The One-Handed Economist

Sic Semper Tyrannis

Tyler Cowen and Alex Tabarrock have been talking about animal welfare. Cowen also has a new essay on the subject up.

Now, I am of the firm opinion that animal welfare is completely unimportant as far as animals raised for food/clothing are concerned. It doesn’t much matter to me how farm animals are treated. Call me callous, call me unfeeling, but I just don’t see how it’s all that important. Rights, to my mind, are sort of an all or nothing deal: either my dog can vote, or it’s okay to eat meat. I do think that once you’ve made a decision to keep an animal as a pet you have an obligation to be nice to it, but if your goal in the end is just to kill the thing and eat its flesh anyway what’s it matter if it lives in a box for a year?

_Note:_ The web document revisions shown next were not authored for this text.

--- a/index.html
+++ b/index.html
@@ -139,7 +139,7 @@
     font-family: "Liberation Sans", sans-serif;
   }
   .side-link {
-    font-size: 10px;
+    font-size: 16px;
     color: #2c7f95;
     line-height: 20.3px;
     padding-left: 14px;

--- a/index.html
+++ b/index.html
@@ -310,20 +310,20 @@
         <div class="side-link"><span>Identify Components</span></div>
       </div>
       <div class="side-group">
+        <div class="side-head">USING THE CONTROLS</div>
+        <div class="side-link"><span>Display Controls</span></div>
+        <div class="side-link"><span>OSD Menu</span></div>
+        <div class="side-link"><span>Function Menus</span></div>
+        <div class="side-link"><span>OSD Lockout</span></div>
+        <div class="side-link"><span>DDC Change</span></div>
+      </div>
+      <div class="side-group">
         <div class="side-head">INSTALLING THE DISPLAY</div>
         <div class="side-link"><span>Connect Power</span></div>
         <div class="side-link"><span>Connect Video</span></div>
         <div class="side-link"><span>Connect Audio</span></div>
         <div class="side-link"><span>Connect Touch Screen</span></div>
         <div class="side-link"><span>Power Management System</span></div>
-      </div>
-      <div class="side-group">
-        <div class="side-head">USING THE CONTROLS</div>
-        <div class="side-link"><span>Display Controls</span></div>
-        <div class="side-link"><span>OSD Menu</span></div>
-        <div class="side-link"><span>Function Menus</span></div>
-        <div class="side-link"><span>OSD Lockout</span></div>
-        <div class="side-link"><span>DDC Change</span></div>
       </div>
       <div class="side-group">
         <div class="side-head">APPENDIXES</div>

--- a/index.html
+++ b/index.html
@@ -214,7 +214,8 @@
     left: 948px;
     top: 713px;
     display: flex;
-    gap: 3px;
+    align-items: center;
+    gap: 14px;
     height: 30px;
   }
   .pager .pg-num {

That said, I really like the idea of in-vitro meat that Tabarrock mentions. He mentions in passing that such a development could be pretty economical, and I think he’s exactly right. If it becomes possible at some point in the not-too-distant future to grow meat in vats instead of raising animals, and it’s no more expensive to do so than it is to raise animals, there’s simply no reason to bother with farming. I suspect that, for a few generations at least, farm-raised meat will be a luxury item for folks who insist there’s a difference, but that everyone else will gladly move to in-vitro meat.

This will substantially cut down the land area used for raising animals, and open all of that land up to more productive uses. If dairy products could be manufactured the same way, that would free up even more. I can see a few significant positive effects, some more probable than others:

1) Land formerly used to grow animals could be put to use in any number of other ways. Think of a way land can be used, and imagine that a few million acres were suddenly available for sale and nobody wanted to use them for cattle as it just wasn’t profitable anymore.

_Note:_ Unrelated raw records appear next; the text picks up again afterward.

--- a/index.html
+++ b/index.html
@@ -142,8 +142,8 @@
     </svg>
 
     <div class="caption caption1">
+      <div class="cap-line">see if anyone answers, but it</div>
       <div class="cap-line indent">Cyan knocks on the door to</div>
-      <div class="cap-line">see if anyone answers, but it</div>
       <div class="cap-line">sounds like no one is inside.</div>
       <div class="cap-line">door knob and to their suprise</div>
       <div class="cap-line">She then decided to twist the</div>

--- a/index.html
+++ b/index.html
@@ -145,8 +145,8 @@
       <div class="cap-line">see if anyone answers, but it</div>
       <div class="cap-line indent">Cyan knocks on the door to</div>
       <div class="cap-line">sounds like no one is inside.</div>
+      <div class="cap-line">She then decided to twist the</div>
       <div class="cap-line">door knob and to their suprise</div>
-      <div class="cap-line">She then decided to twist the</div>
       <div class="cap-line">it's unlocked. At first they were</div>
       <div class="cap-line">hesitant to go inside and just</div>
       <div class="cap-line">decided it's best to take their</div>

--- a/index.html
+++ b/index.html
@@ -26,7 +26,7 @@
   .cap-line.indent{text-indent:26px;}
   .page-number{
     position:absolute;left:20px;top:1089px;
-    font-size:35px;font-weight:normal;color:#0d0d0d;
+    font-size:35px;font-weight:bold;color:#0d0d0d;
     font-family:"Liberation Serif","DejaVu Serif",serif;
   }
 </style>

2) Negative environmental externalities from animal grazing would be substantially reduced.

3) Croplands used to grow grains for animal feed could be converted to other uses.

4) With the elimination or significant reduction of animal farming any subsidies paid to those farmers could be eliminated or substantially reduced.

5) Elimination of meat-borne disease such as BSE, E. Coli, and salmonella. Most contamination by things like E. Coli happens during processing, and by eliminating the processing step the risk of contamination is reduced greatly.

6) A lot of other things I’m not thinking of, in all likelihood.

These things are probably a pretty long way off, especially as in-vitro meat currently runs someplace in the neighborhood of $5 millon a kilogram. I think, however, that it’s entirely possible to bring costs down to reasonable eventually. When? Who knows.